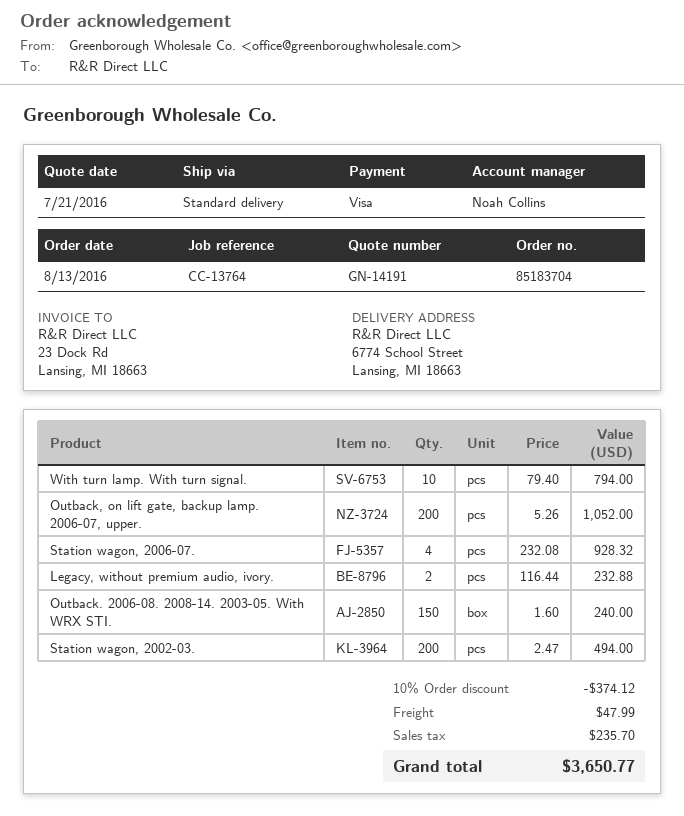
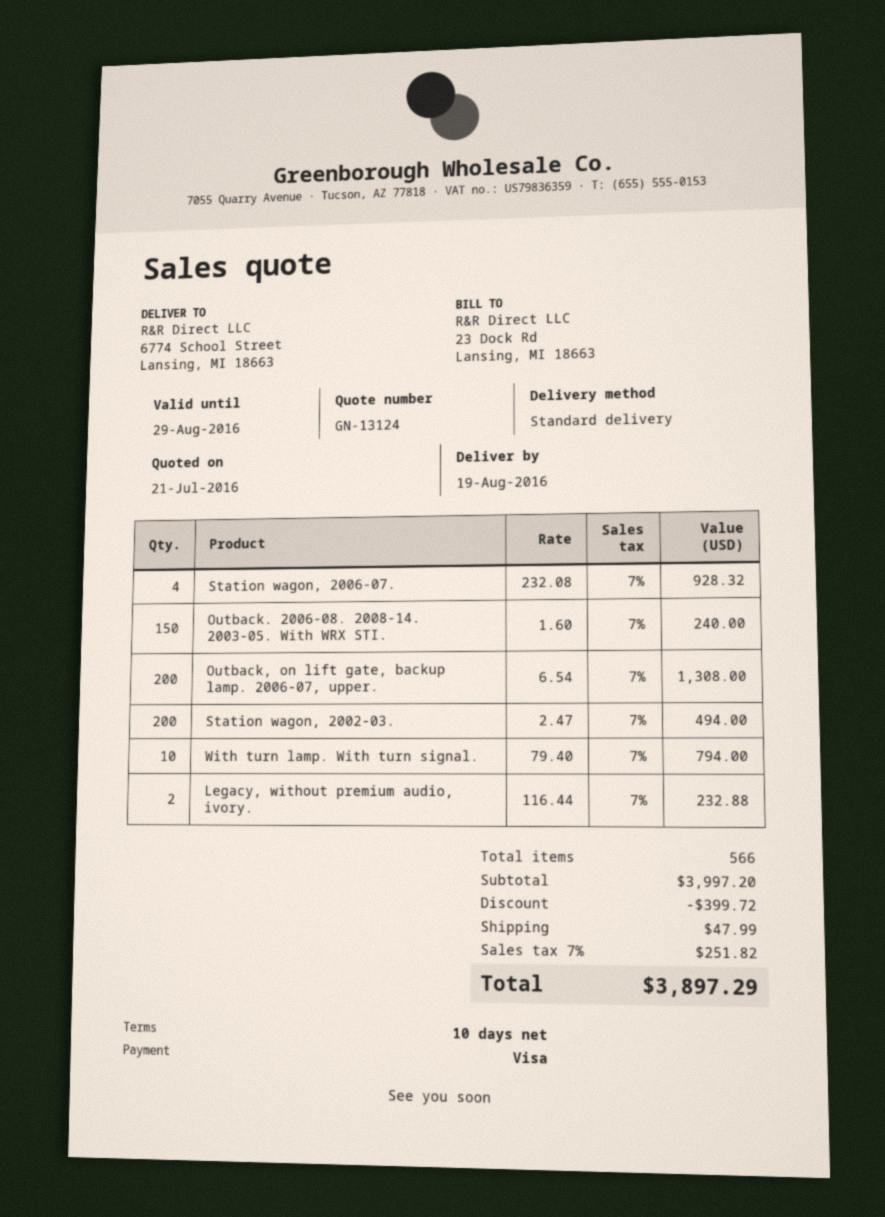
quote number: GN-14191 -> GN-13124
Outback, on lift gate, backup lamp. 2006-07, upper.: 200 x 5.26 = 1052.00 -> 200 x 6.54 = 1308.00
discount: 374.12 -> 399.72
tax: 235.70 -> 251.82
total: 3650.77 -> 3897.29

> EXERCISE BRIEF: Reprint all the data above verbatim, excluding pictures.

> TASK RESULT:
quote number: GN-14191 -> GN-13124
Outback, on lift gate, backup lamp. 2006-07, upper.: 200 x 5.26 = 1052.00 -> 200 x 6.54 = 1308.00
discount: 374.12 -> 399.72
tax: 235.70 -> 251.82
total: 3650.77 -> 3897.29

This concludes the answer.